ATTACK: American units consisting of four Marine Light Infantry battalions, with two Army Mechanized Cavalry battalions in support (while a large number of Non-Fighting American units remained just outside of the city to the north), launched their attack along a broad front, jumping off from behind the railroad line that runs along the northern edge of the city. By daylight on November 8, the main train station had fallen to American Marines. By the afternoon, under the protection of intense air cover, Marines had entered the Hay Naib al-Dubat and al-Naziza districts. Shortly after nightfall on November 9, Marines were reportedly along Highway 10 in the center of the city. By dawn on the 13th, most of the city was in American hands, and any formal defense organized by the militants had been destroyed.

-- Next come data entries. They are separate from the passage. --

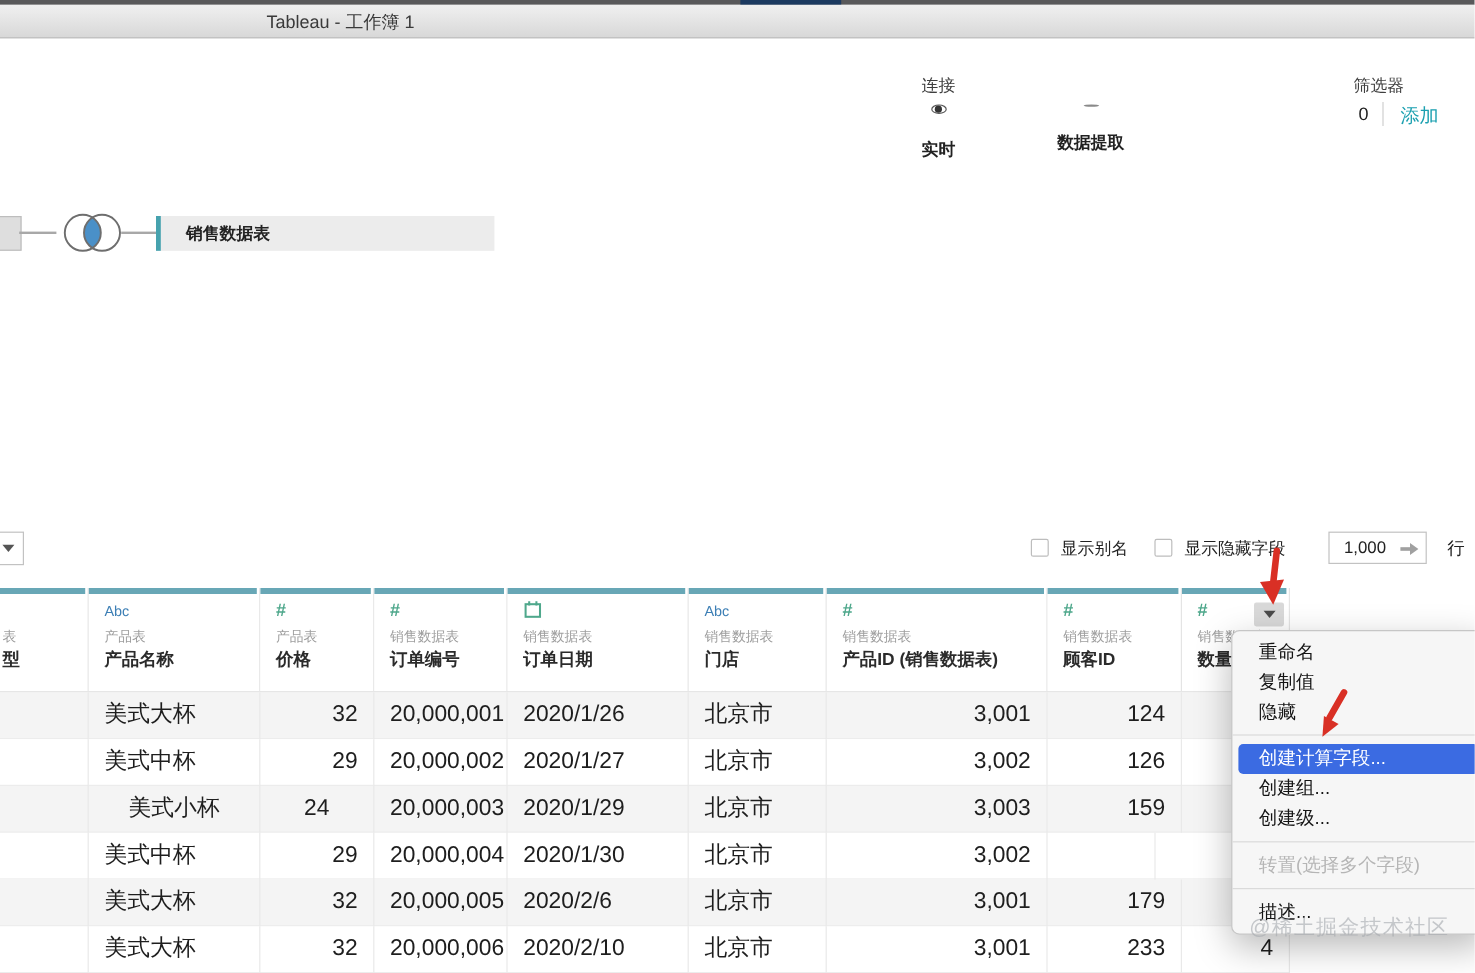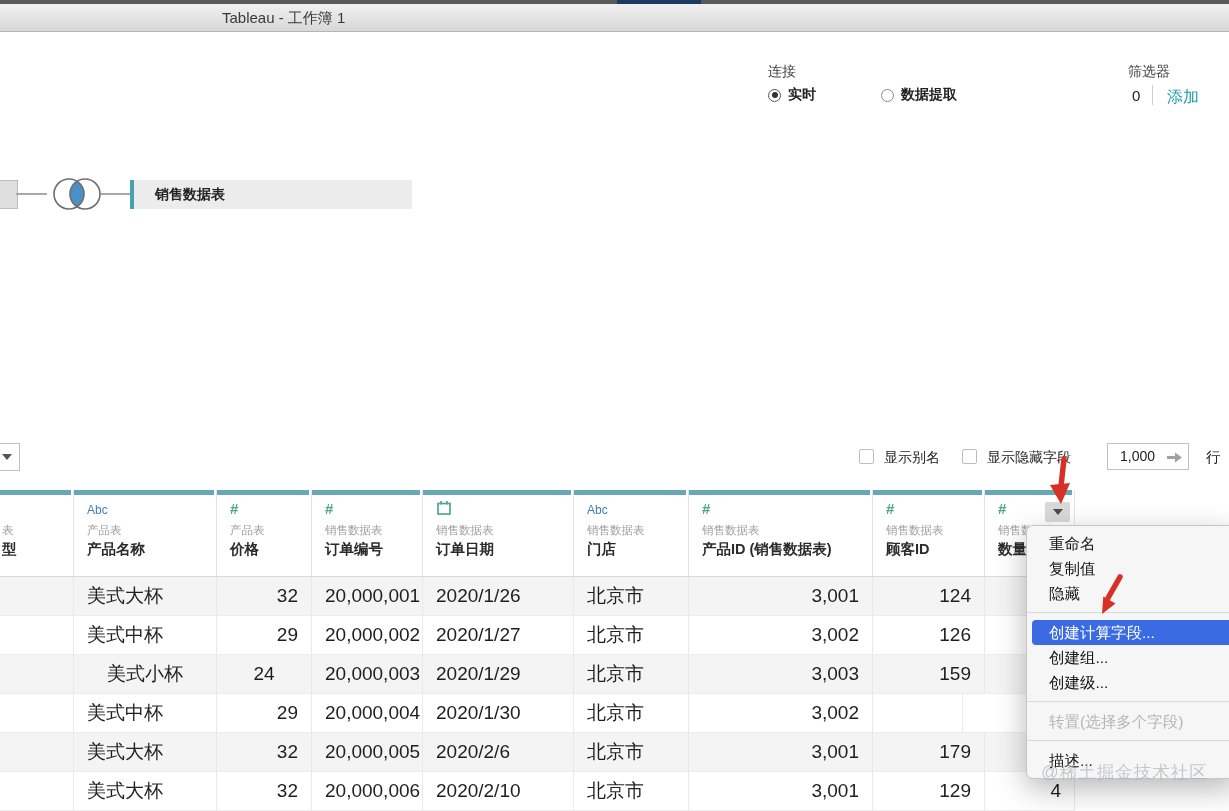--- a/index.html
+++ b/index.html
@@ -16,7 +16,7 @@
 
   
   .sec-label{position:absolute;font-size:14px;color:#3f3f3f;}
-  .radio-row{position:absolute;display:flex;align-items:center;gap:7px;height:16px;}
+  .radio-row{position:absolute;display:flex;align-items:center;gap:21px;height:16px;flex-direction:column;}
   .radio{width:13px;height:13px;border:1.5px solid #8a8a8a;border-radius:50%;background:#fff;
          display:inline-flex;align-items:center;justify-content:center;box-sizing:border-box;}
   .radio.selected{border-color:#555;}

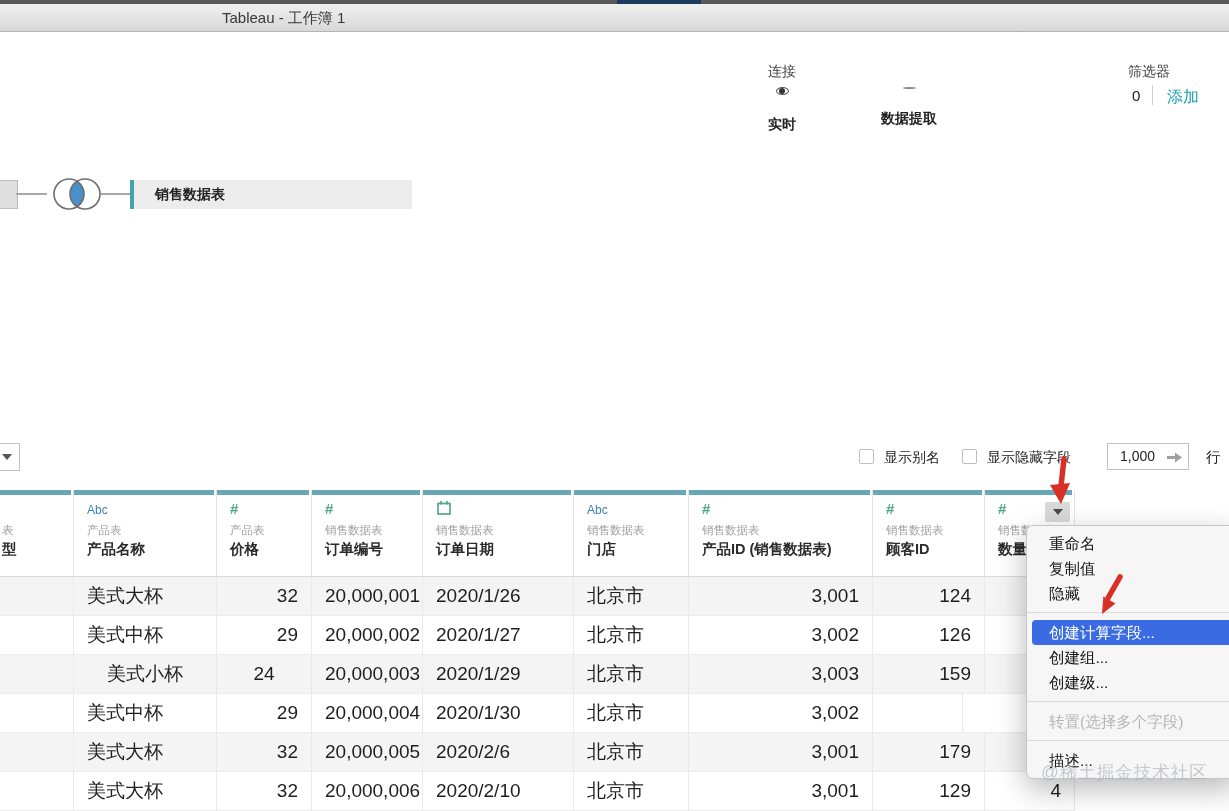--- a/index.html
+++ b/index.html
@@ -262,7 +262,7 @@
         <div class="gcell" style="width: 151px; text-align: left;">2020/2/10</div>
         <div class="gcell" style="width: 115px; text-align: left;">北京市</div>
         <div class="gcell" style="width: 184px; text-align: right;">3,001</div>
-        <div class="gcell" style="width: 112px; text-align: right;">129</div>
+        <div class="gcell" style="width: 112px; text-align: right;">233</div>
         <div class="gcell" style="width: 90px; text-align: right;">4</div>
       </div>
     </div>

By November 16, after nine days of fighting, the American Marines described the action as mopping up pockets of resistance, but sporadic fighting continued until December 23.

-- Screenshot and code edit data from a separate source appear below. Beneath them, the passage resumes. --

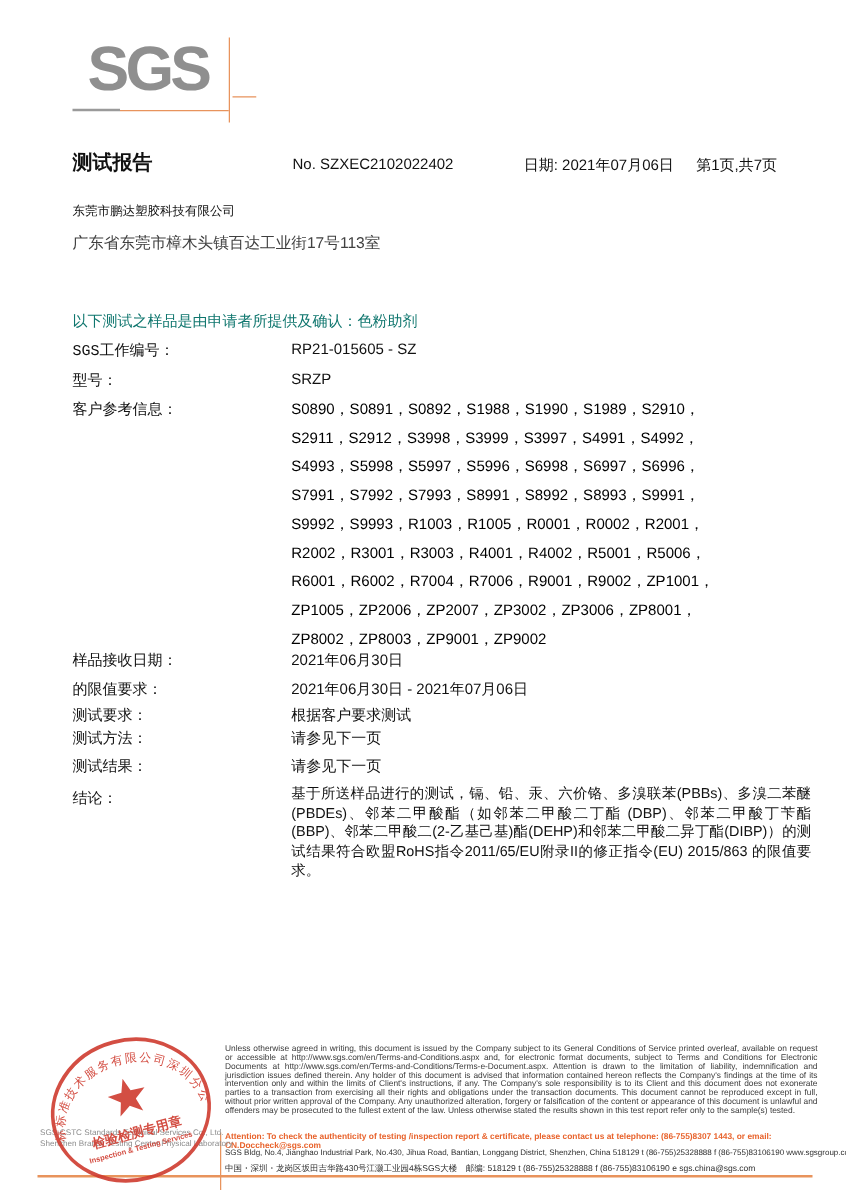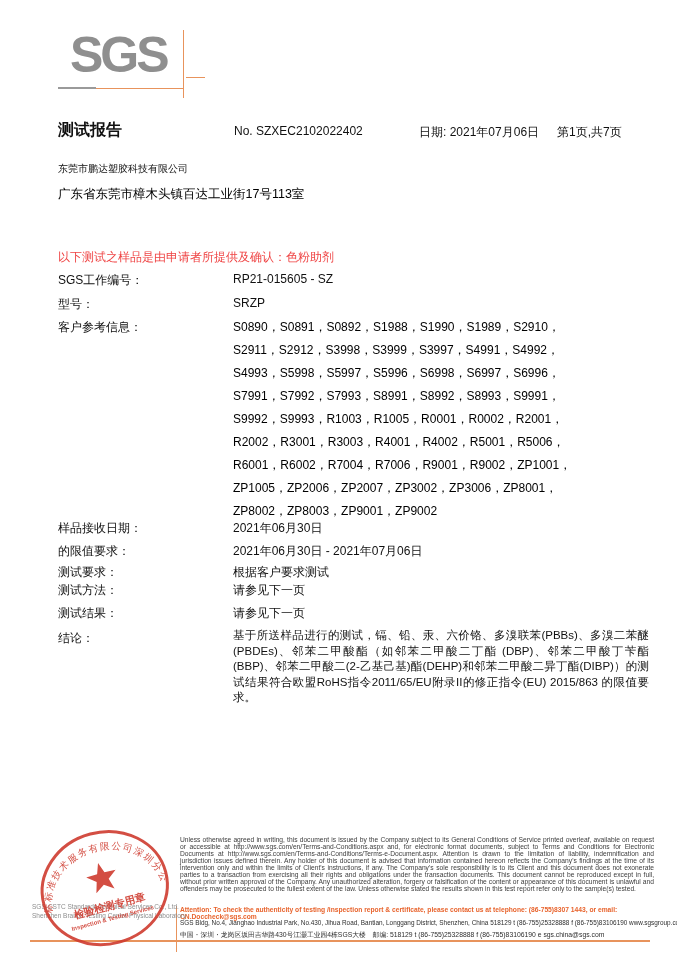--- a/index.html
+++ b/index.html
@@ -21,7 +21,7 @@
   .hdr-page { position:absolute; left:557px; top:124px; font-size:12px; color:#111; }
 
   .applicant-name { position:absolute; left:58px; top:162px; font-size:10px; color:#111; }
-  .applicant-addr { position:absolute; left:58px; top:186px; font-size:12.5px; color:#000000; }
+  .applicant-addr { position:absolute; left:58px; top:186px; font-size:12.5px; color:#404040; }
 
   .intro { position:absolute; left:58px; top:249px; font-size:12px; color:#ef4444; }
 

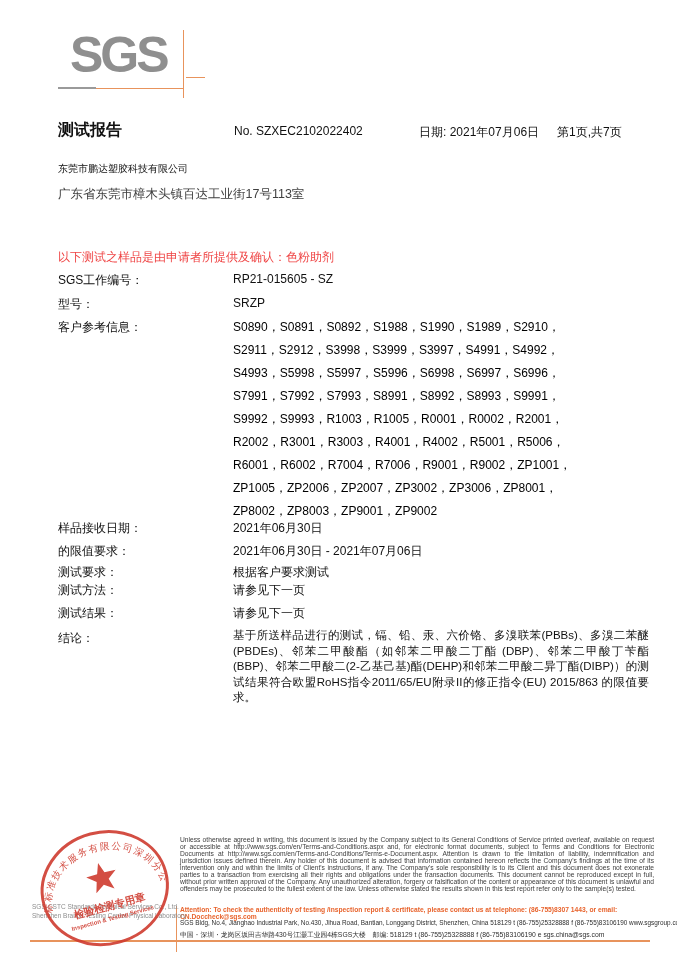--- a/index.html
+++ b/index.html
@@ -23,7 +23,7 @@
   .applicant-name { position:absolute; left:58px; top:162px; font-size:10px; color:#111; }
   .applicant-addr { position:absolute; left:58px; top:186px; font-size:12.5px; color:#404040; }
 
-  .intro { position:absolute; left:58px; top:249px; font-size:12px; color:#ef4444; }
+  .intro { position:absolute; left:58px; top:249px; font-size:12px; color:#0f766e; }
 
   .field-label { position:absolute; left:58px; font-size:12px; color:#111; }
   .field-value { position:absolute; left:233px; font-size:12px; color:#111; white-space:nowrap; }

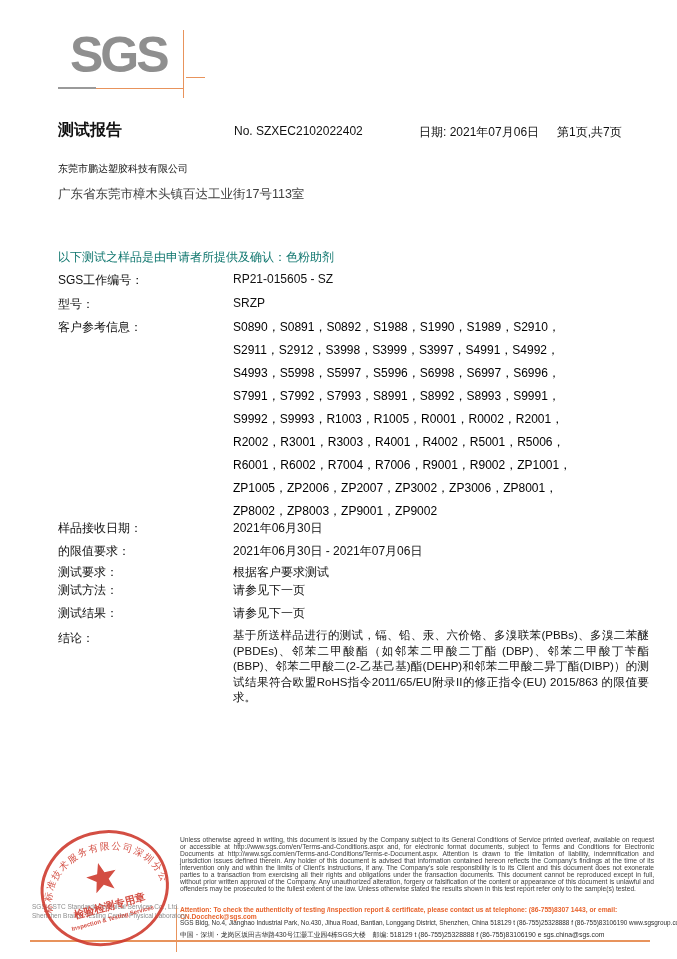--- a/index.html
+++ b/index.html
@@ -25,7 +25,7 @@
 
   .intro { position:absolute; left:58px; top:249px; font-size:12px; color:#0f766e; }
 
-  .field-label { position:absolute; left:58px; font-size:12px; color:#111; }
+  .field-label { position:absolute; left:58px; font-size:12px; color:#111;font-family:Liberation Mono, monospace; }
   .field-value { position:absolute; left:233px; font-size:12px; color:#111; white-space:nowrap; }
   .ref-lines div { height:23px; font-size:12px; color:#000000; white-space:nowrap; }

The AP reported that military-age males attempting to flee the city were turned back by the U.S. Military.[1]
Despite its success, the battle was not without its controversy. On November 16, NBC News aired footage that showed an American Marine, with 3rd Battalion 1st Marines, shooting dead a wounded Iraqi fighter. The Marine was heard exclaiming that the Iraqi was "playing possum". U. S. Navy investigators NCIS later determined that the Marine was acting in self-defense. [2].
By late January 2005, news reports indicated American combat units were leaving the area, and were assisting the local population in returning to their city.
[edit] Aftermath
The city suffered extensive damage. Fallujah was referred to as the "City of Mosques". Before the war, it was estimated that the city had 200+ mosques. Some claim 60 of these had been destroyed in the fighting. Perhaps half the homes suffered at least some damage. About 7,000 to 10,000 of the roughly 50,000 buildings in the town are estimated to have been destroyed in the offensive ([3], [4]), and half to two-thirds of the buildings have suffered notable damage. It is also reported that 66 out of the city's 133 mosques were discovered holding significant amounts of insurgent weapons [5], a violation of Article 16 of the Geneva Convention. [6]
News reports indicate 95 Americans were killed, and over 700 were wounded in the fighting. Iraqi casualty figures are unreliable as an unknown number of residents fled before the fighting. A Department of Defense news report claims that some 2,500 insurgents were killed and another 1,500 were captured. Also the Iraqi military suffered eighteen soldiers killed and 43 wounded.
Pre-offensive inhabitant figures are unreliable; the nominal population was assumed to have been 200,000–350,000. Thus, over 150,000 individuals are still living as internally displaced persons elsewhere in Iraq.
Residents were allowed to return in mid-December after undergoing biometric identification, provided they wear their ID cards all the time. Reconstruction is progressing slowly and mainly consists of clearing rubble from heavily-damaged areas and reestablishing basic utilities. Only 10% of the pre-offensive inhabitants had returned as of mid-January, and only 30% as of the end of March 2005 [7].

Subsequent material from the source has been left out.